Generally, HCC patients are treated with transcatheter arterial chemoembolization (TACE) in the intermediated stage. But there is the problem of tumor cells relapsing from CD133⁺ CSCs after TACE. To prevent HCC recurrence, 5-FU or CD13 inhibitor are applied for targeting CD133⁺ CSCs [47]. By advanced examination, a study suggested that 5-FU inhibited the signaling pathway of PTEN, Akt, and ABCG2 to suppress the self-renewal ability of CD133⁺ liver CSCs [48]. The therapeutically beneficial model of targeted therapy to control cancer growth would directly eradicate CSCs. This therapeutic approach has been performed with patients in acute promyelocytic leukemia by all-trans retinoic acid controlling self-renewal and differentiation [49]. To enhance the targeted therapy of CSCs, it is important to identify the cellular factors that inhibit the growth of CSCs without affecting normal SCs. Recently, numerous methods to develop the library of these cellular level molecules have been found by screening techniques. Through classical chemotherapy in mouse glioblastoma, cancer-relapsing cells were identified and then the rate of cancer relapsing, targeting were decreased using genetic lineage ablation approach to these cells [50]. Therefore, more specific research is demanded on therapeutics focusing eradication of CSCs, and it may lead to a considerable clinical benefit.
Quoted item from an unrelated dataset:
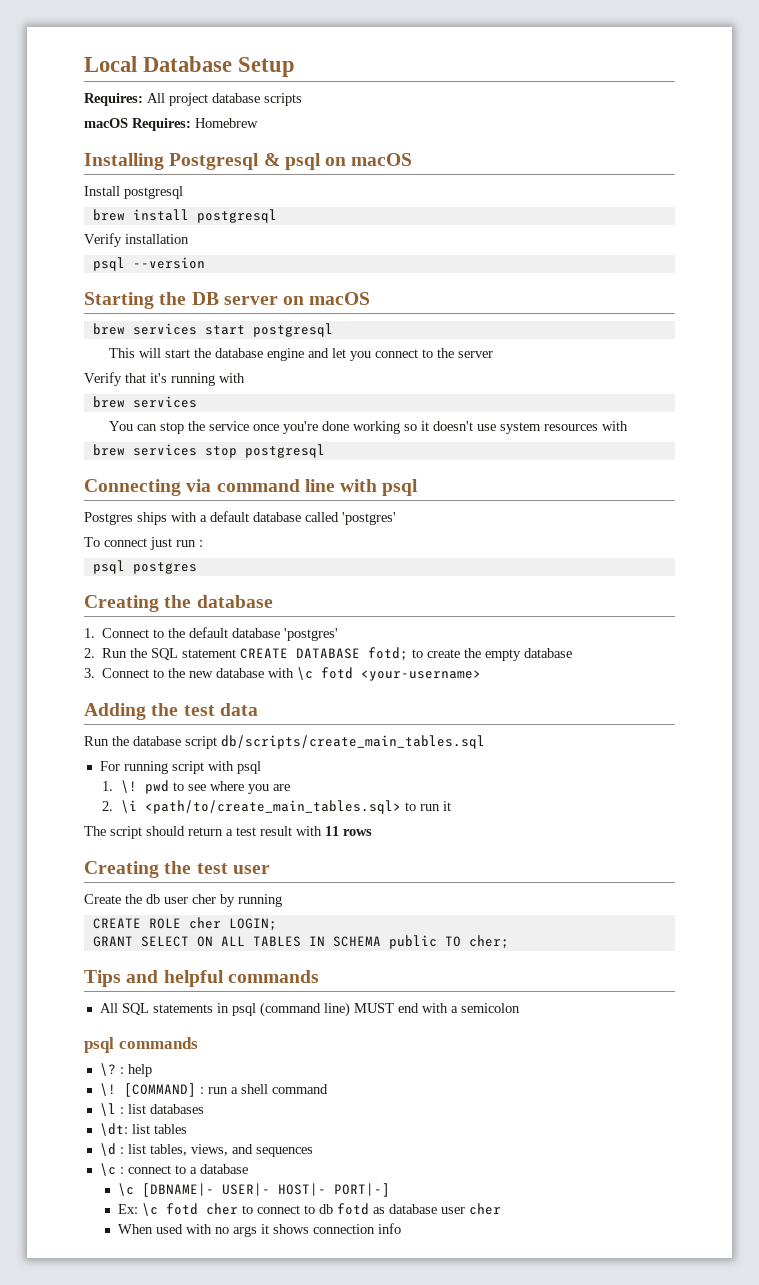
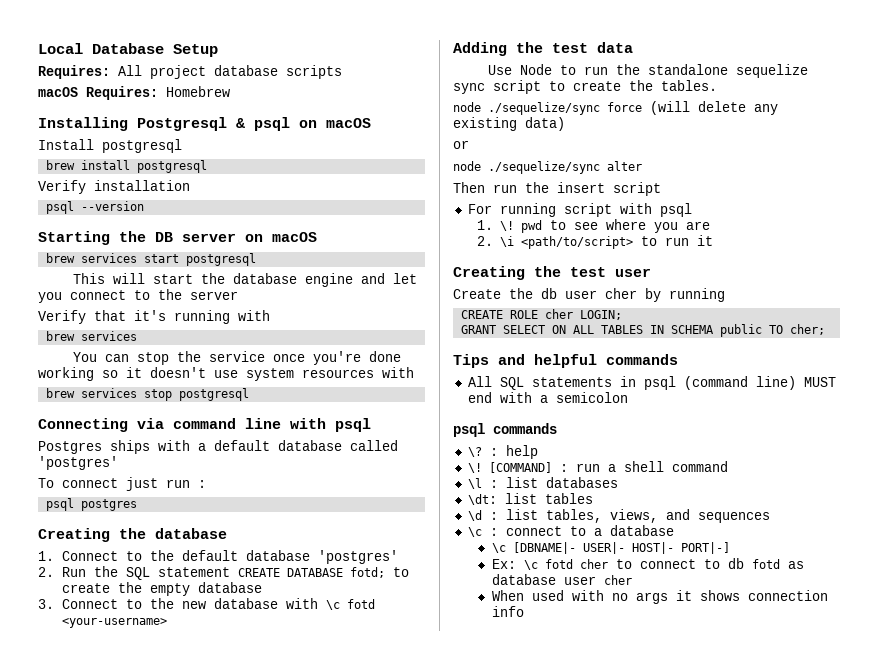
[84,735,485,749] Run the database script db/scripts/create_main_tables.sql -> [487,64,808,78] [453,80,717,94] [453,101,778,115] [453,117,565,131] [453,140,469,149] [453,161,642,174] [453,182,661,196] Use Node to run the standalone sequelize sync script to create the tables. // node ./sequelize/sync force (will delete any existing data) // or // node ./sequelize/sync alter // Then run the insert script
[144,800,401,814] <path/to/create_main_tables.sql> -> [521,236,634,249] <path/to/script>
[84,826,372,839] // The script should return a test result with 11 rows -> (714, 240) none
The transplantation of CSCs to immunodeficient mice is mainly focused on applying the highest clonogenic potential that have no effect on any medical therapy. The genetic and epigenetic pathways of clonal evolution in metastasis are still not clear on whether the population of cancer cells are independently formed or evolved in branching. To provide an essential insight to this remaining uncertainty, the following question is necessary to be answered on other clonal analyses. Does in vivo lineage ablation technique maintain the potential strength of CSCs compared to transplantation assays? Many studies have shown significant results by lineage-tracing experiments in mice CSCs. To verify these results on human cancer, it is important to develop new techniques like viral barcoding and inducible lineage tracing approach. The first step is to build mouse models that provide the same niche found in primary human cancers.

In the field of targeted therapeutics, the advancement of novel assay would play a great role in identifying genetic heterogeneity and cancer hierarchy of CSCs. By finding the irreversible transformation between normal SC into CSCs, an appropriate targeted therapy will be developed to prevent cancer initiation and relapse after targeted therapy.